**Supplied entries:**

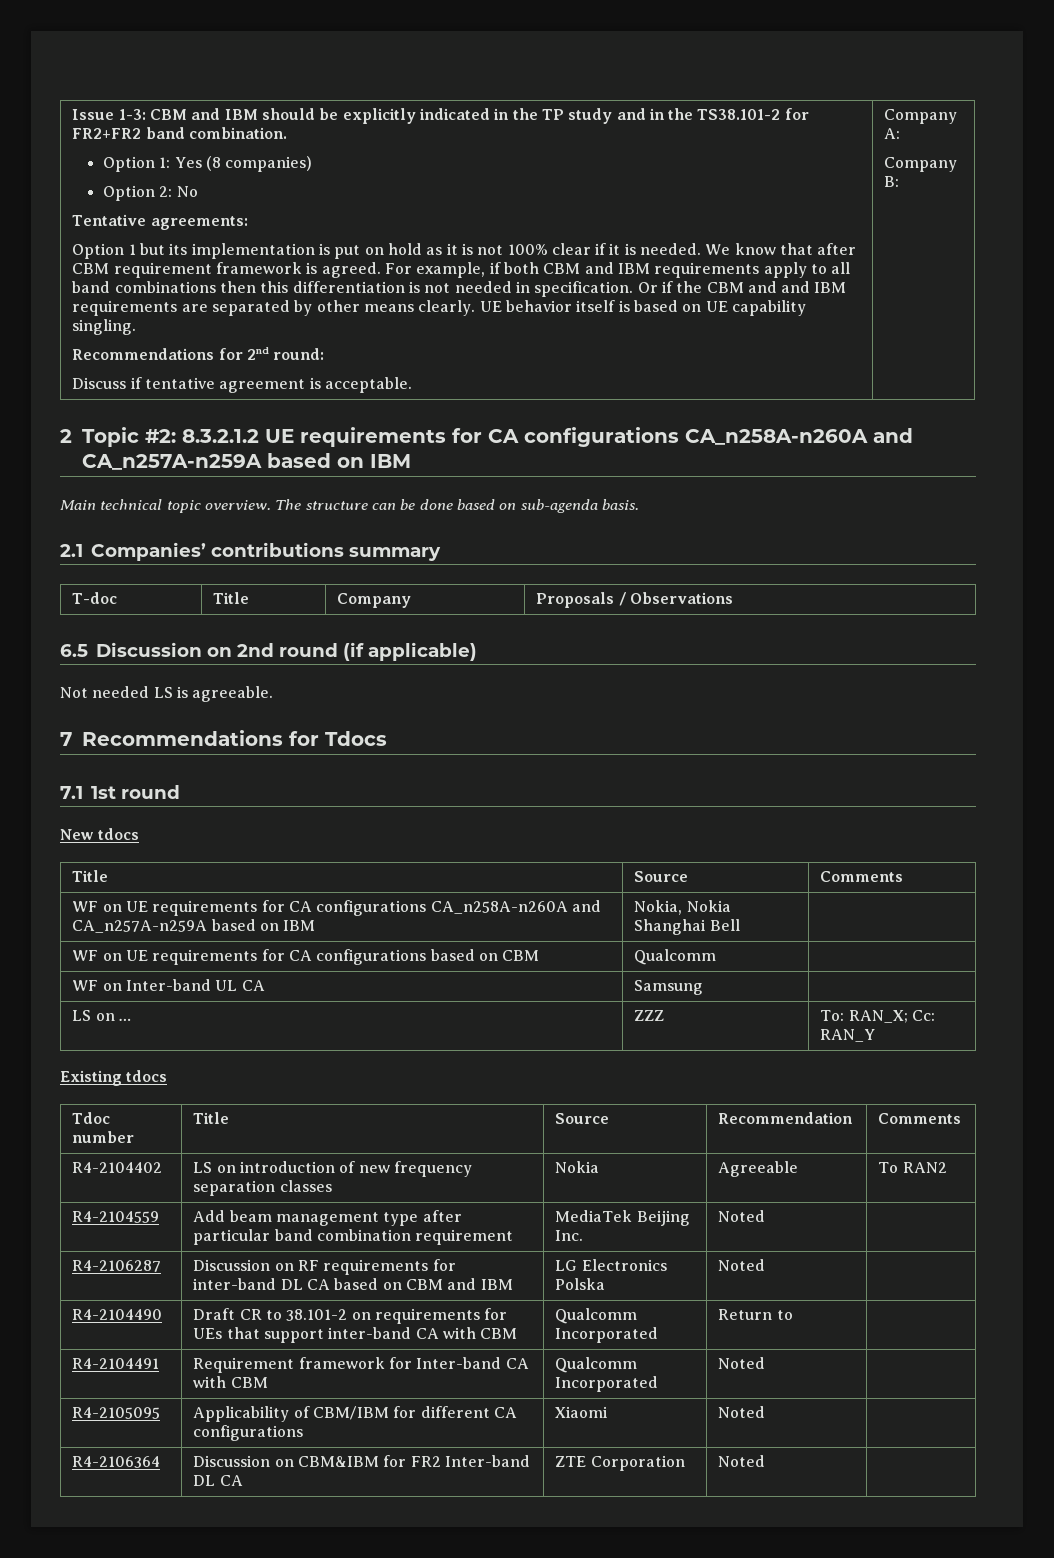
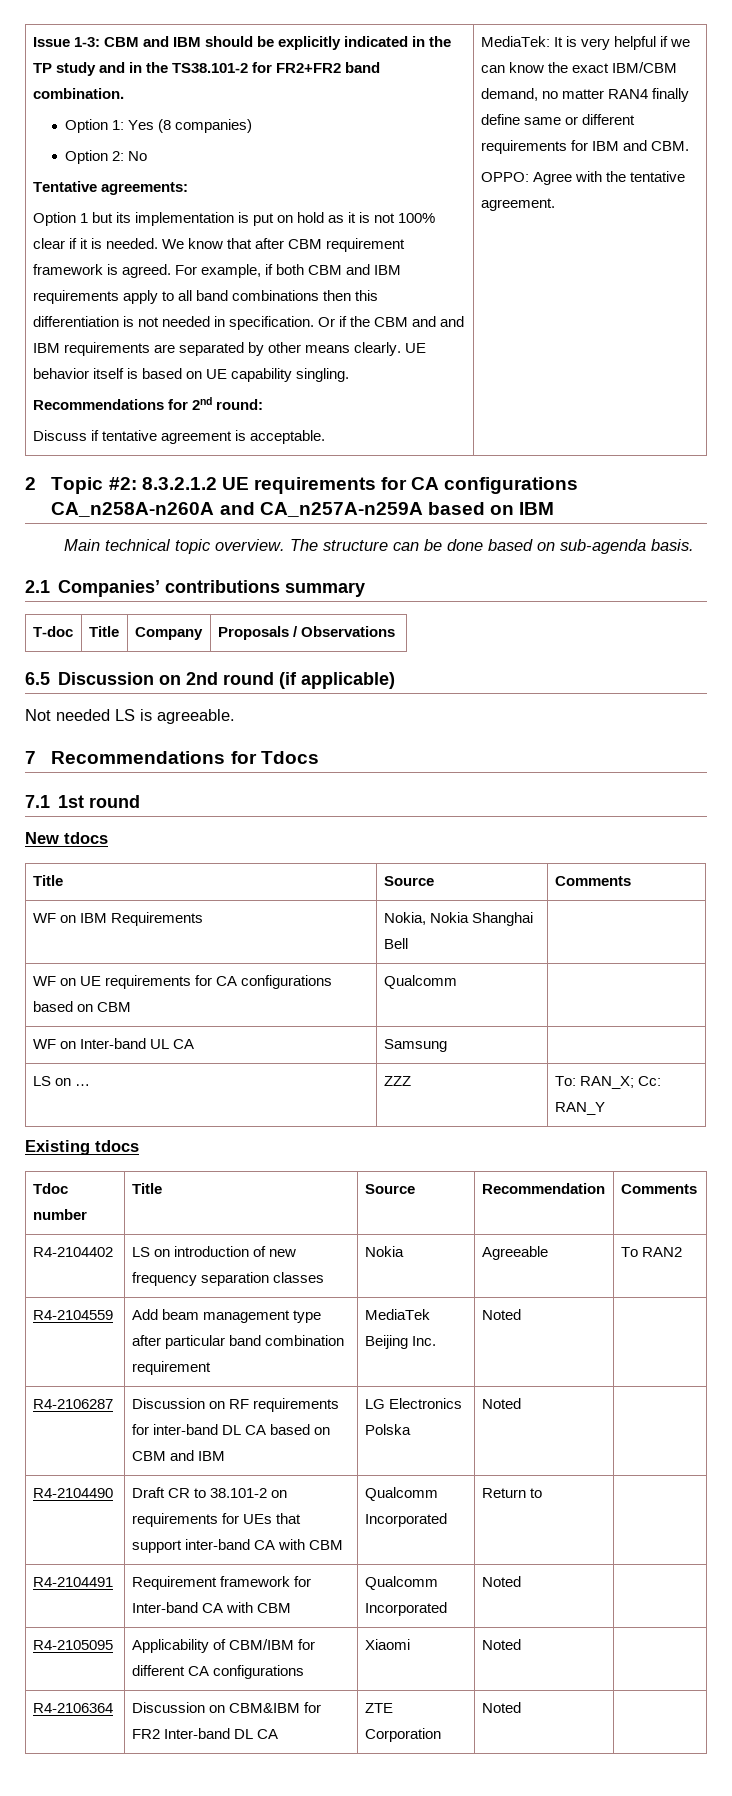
- Company A:
- Company B:
+ MediaTek: It is very helpful if we can know the exact IBM/CBM demand, no matter RAN4 finally define same or different requirements for IBM and CBM.
+ OPPO: Agree with the tentative agreement.
- WF on UE requirements for CA configurations CA_n258A-n260A and CA_n257A-n259A based on IBM | Nokia, Nokia Shanghai Bell |
+ WF on IBM Requirements | Nokia, Nokia Shanghai Bell |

**Work to be completed:** Restate the data above word for word. Do not include the images.

**Output for this exercise:**
- Company A:
- Company B:
+ MediaTek: It is very helpful if we can know the exact IBM/CBM demand, no matter RAN4 finally define same or different requirements for IBM and CBM.
+ OPPO: Agree with the tentative agreement.
- WF on UE requirements for CA configurations CA_n258A-n260A and CA_n257A-n259A based on IBM | Nokia, Nokia Shanghai Bell |
+ WF on IBM Requirements | Nokia, Nokia Shanghai Bell |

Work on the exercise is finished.